Yeah, this is really, really far from an apples-to-apples comparison. First of, ...

felipe_aramburu · on Feb 18, 2019

1. You don't have to fit your whole workload on the GPU you can process it in batches like you would for a workload that doesn't fit into memory on a non gpu solution. You don't need PB of GPU memory to run PB workloads.

2. The dataset is trivially small because this is a new engine built for the rapids eco system and it is limited for the time being to a single node. We are releasing our distributed version for GTC (mid March) and will be able to give you more reasonable comparisons. This is a similar path of development to our pre Rapids engine which went from single node to distributed in about a month because we have built this engine to be distributed. Right now we are finishing up UCX integration which is the layer we will be using to communicate between all the nodes.

3. You can always try it out. Its own dockerhub (see links in this post) and if you want to run distributed workloads right now you can manage that process using dask by handling the splitting up of the job yourself. In a few weeks you will be able to have the job split up for you automatically without need for the user to be aware of the size of the cluster or how to distribute data across it.

lmeyerov · on Feb 18, 2019

We're pretty excited near-term for getting to sub-second / sub-100ms interactive time on real GB workloads. That's pretty normal in GPU land. More so, where this is pretty clearly going, is using multiGPU boxes like DGX2s that already have 2 TB/s memory bandwidth. Unlike multinode cpu systems, I'd expect better scaling b/c no need to leave the node.

With GPUs, the software progression is single gpu -> multi-gpu -> multinode multigpu. By far, the hardest step is single gpu. They're showing that.
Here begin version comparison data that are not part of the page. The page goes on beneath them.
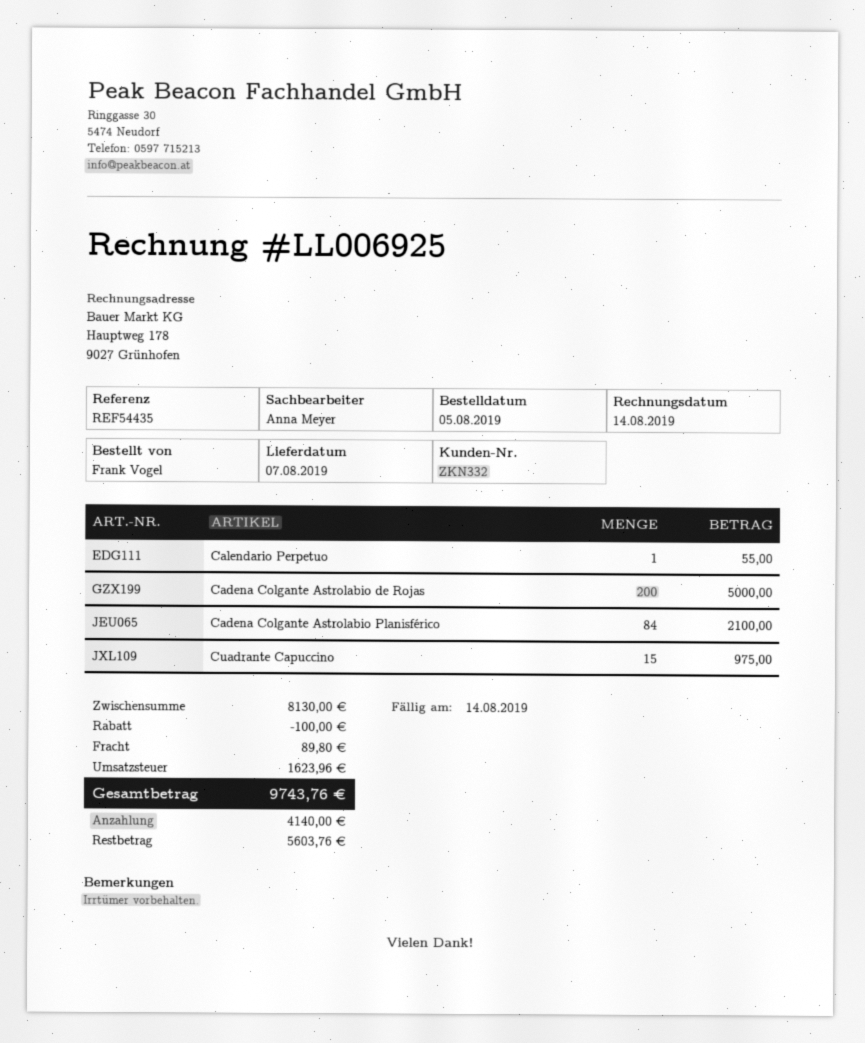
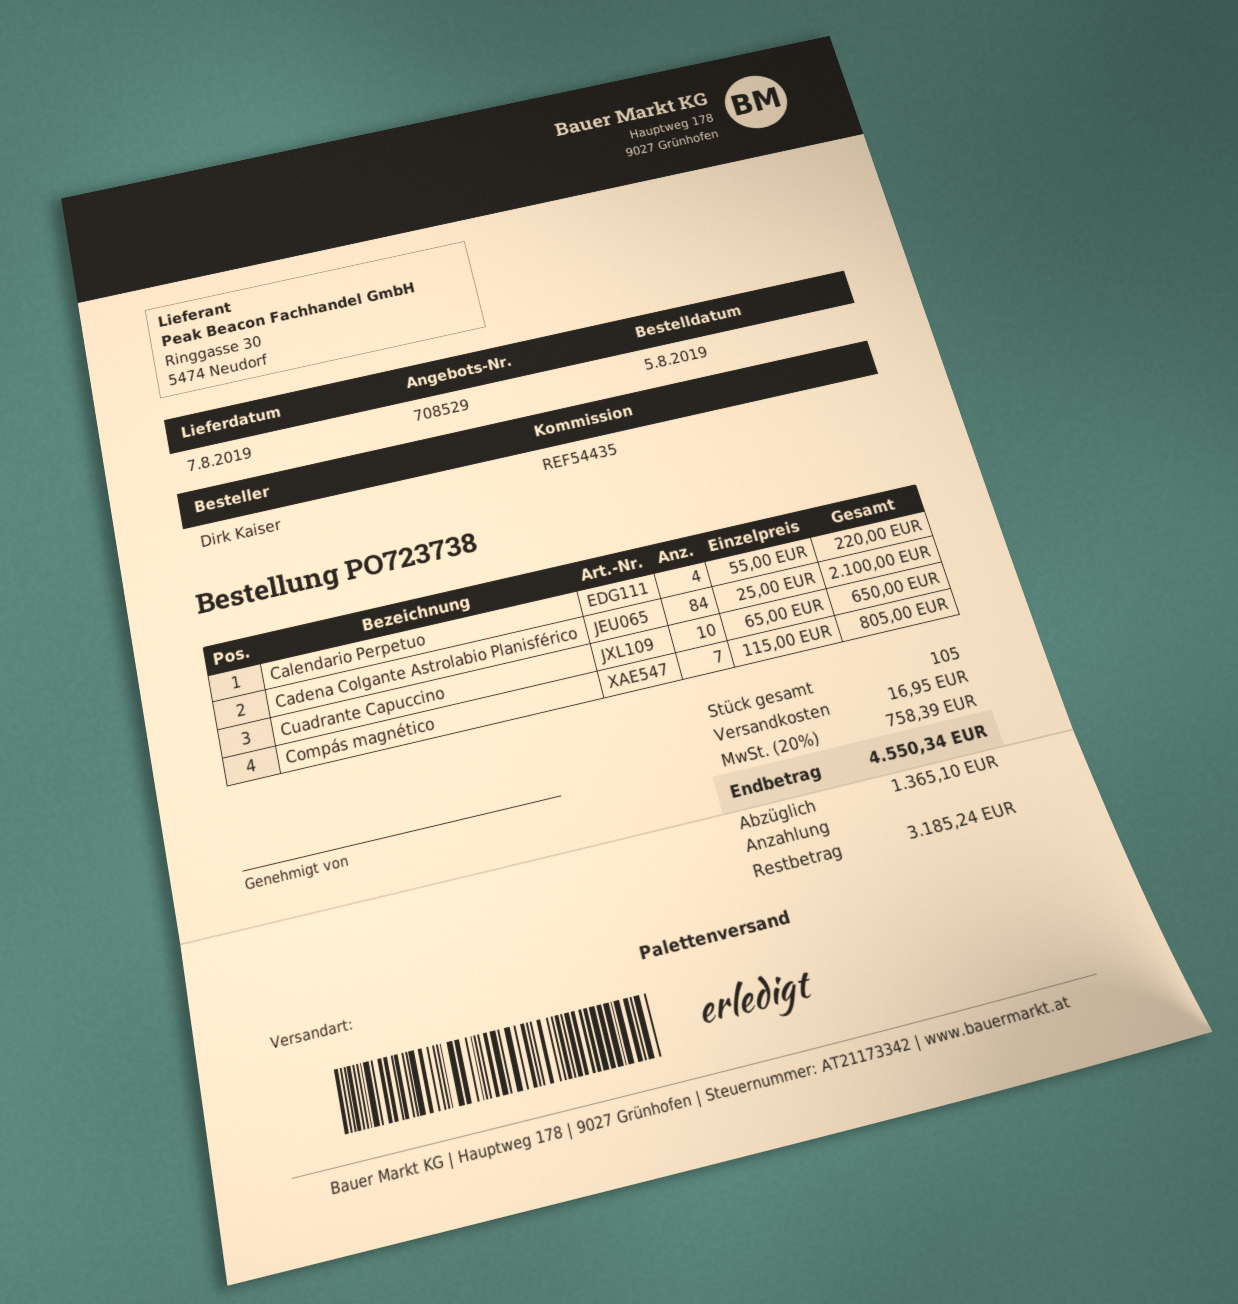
ordered by: Frank Vogel -> Dirk Kaiser
Calendario Perpetuo: 1 for 55.00 -> 4 for 220.00
Cadena Colgante Astrolabio de Rojas: 200 for 5000.00 -> none
Cuadrante Capuccino: 15 for 975.00 -> 10 for 650.00
Compás magnético: none -> 7 for 805.00
discount: 100.00 -> none
shipping: 89.80 -> 16.95
tax: 1623.96 -> 758.39
total: 9743.76 -> 4550.34
deposit: 4140.00 -> 1365.10
balance: 5603.76 -> 3185.24

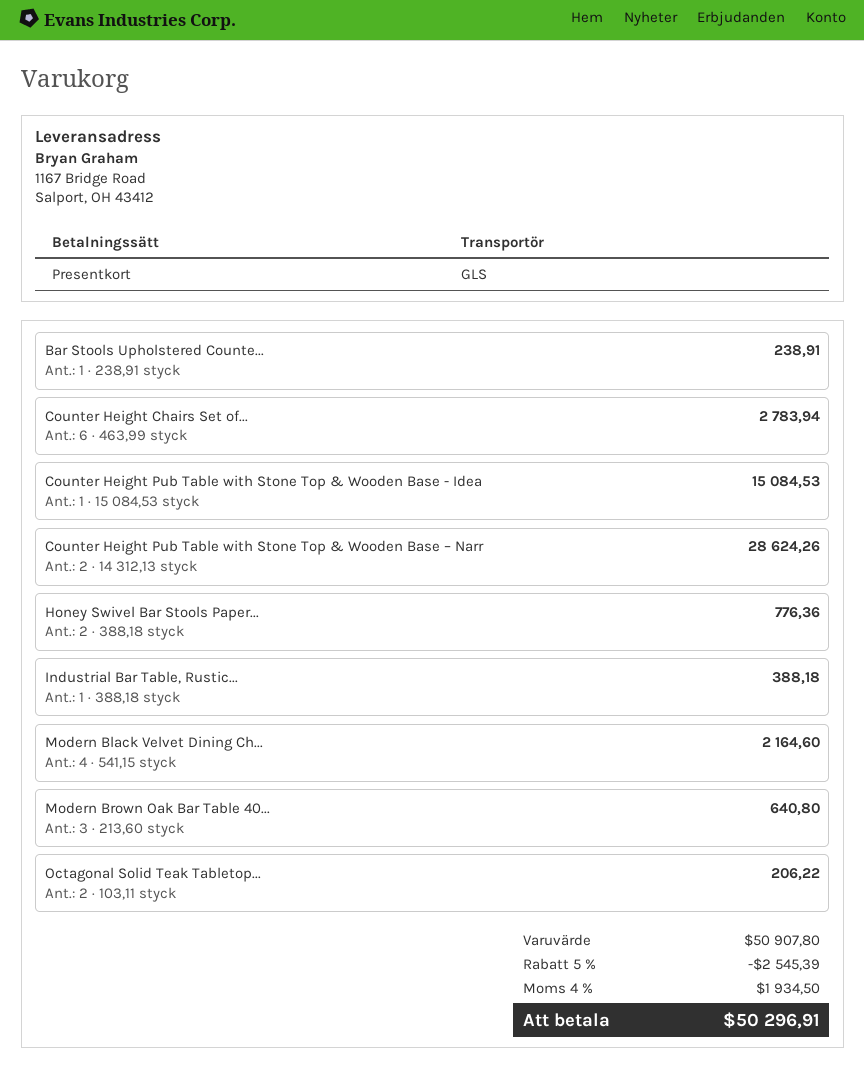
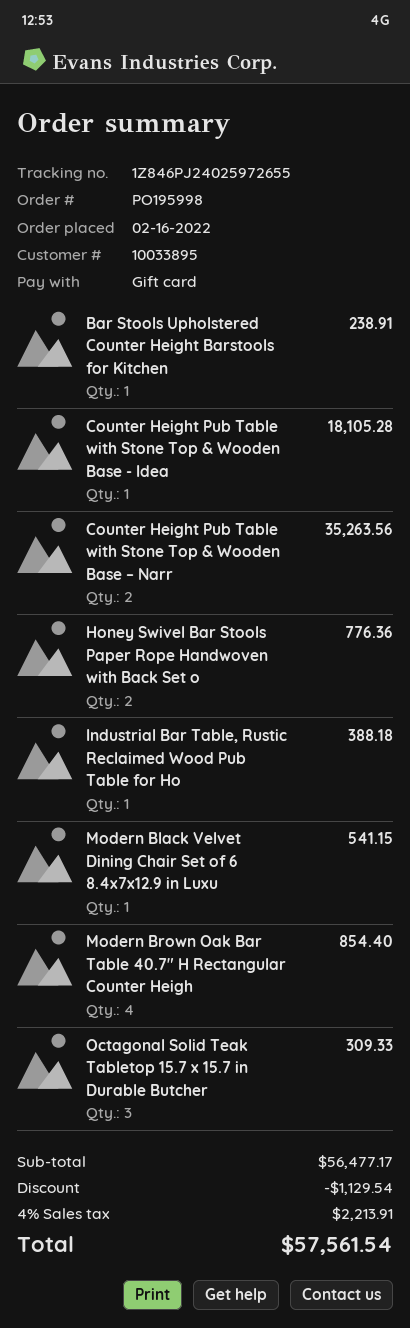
Counter Height Chairs Set of...: 6 for 2783.94 -> none
Counter Height Pub Table with Stone Top & Wooden Base - Idea: 1 for 15084.53 -> 1 for 18105.28
Counter Height Pub Table with Stone Top & Wooden Base – Narr: 2 for 28624.26 -> 2 for 35263.56
Modern Black Velvet Dining Ch...: 4 for 2164.60 -> 1 for 541.15
Modern Brown Oak Bar Table 40...: 3 for 640.80 -> 4 for 854.40
Octagonal Solid Teak Tabletop...: 2 for 206.22 -> 3 for 309.33
subtotal: 50907.80 -> 56477.17
discount: 2545.39 -> 1129.54
tax: 4% = 1934.50 -> 4% = 2213.91
total: 50296.91 -> 57561.54

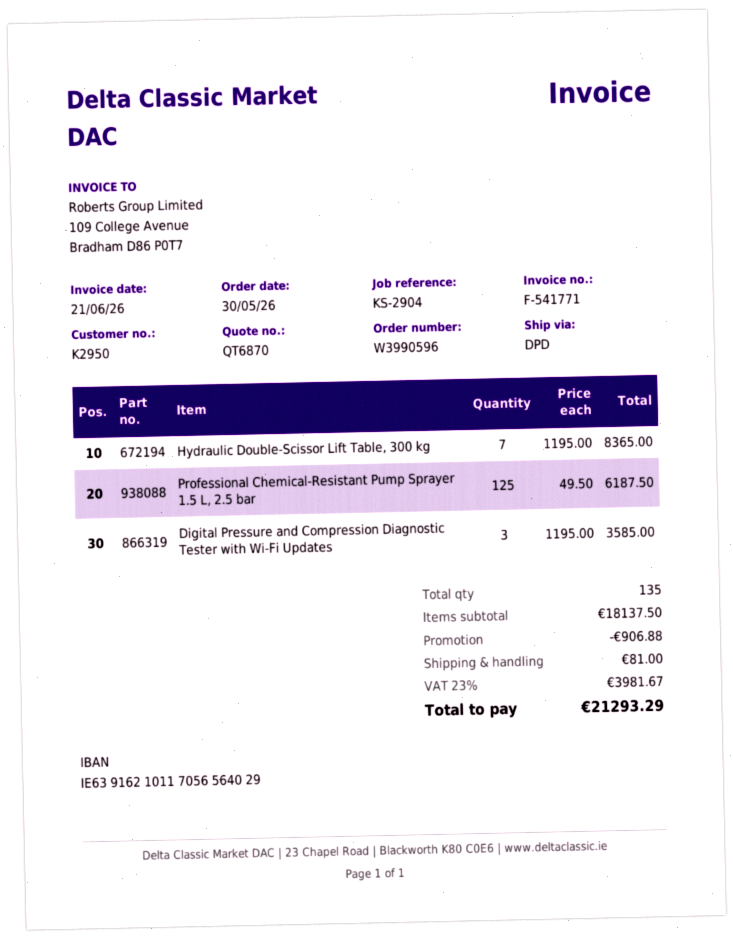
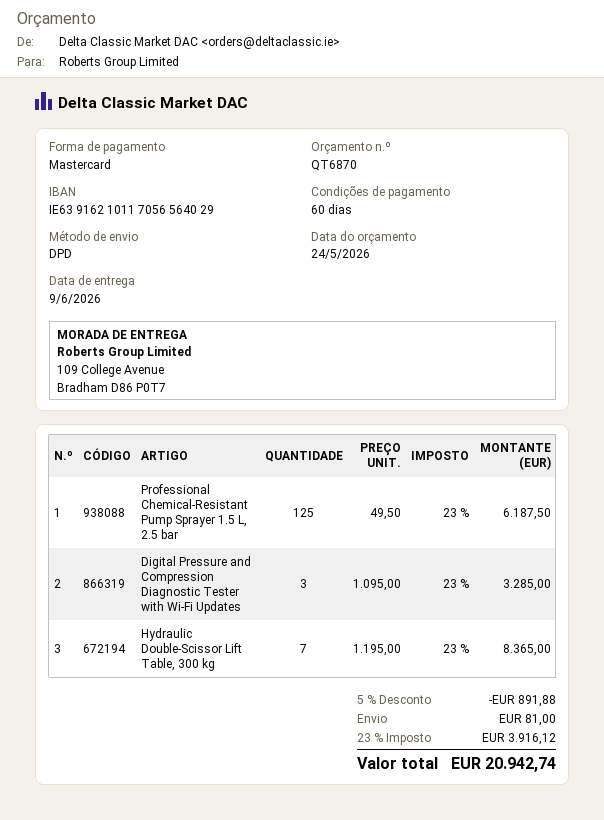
Digital Pressure and Compression Diagnostic Tester with Wi-Fi Updates: 3 x 1195.00 = 3585.00 -> 3 x 1095.00 = 3285.00
discount: 906.88 -> 891.88
tax: 23% = 3981.67 -> 23% = 3916.12
total: 21293.29 -> 20942.74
einpoklum · on Feb 26, 2019

1. If you process it in batches then you have to count the time it takes to send the data of each batch to and from the GPU. 2. It's fair to start out with small data sets, but then you don't compare against distributed frameworks like Spark, but rather against single-node solutions.

Also - Spark is very slow compared to analytic distributed DBMSes.

gdulli · on Feb 19, 2019

I used to think that experience meant the difference between believing benchmarks and being skeptical of them. Now I know it's the difference between being skeptical and ignoring them.

Jordanpomeroy · on Feb 19, 2019

So it’s not a revolutionary game changer? Aw shucks, back to work I guess.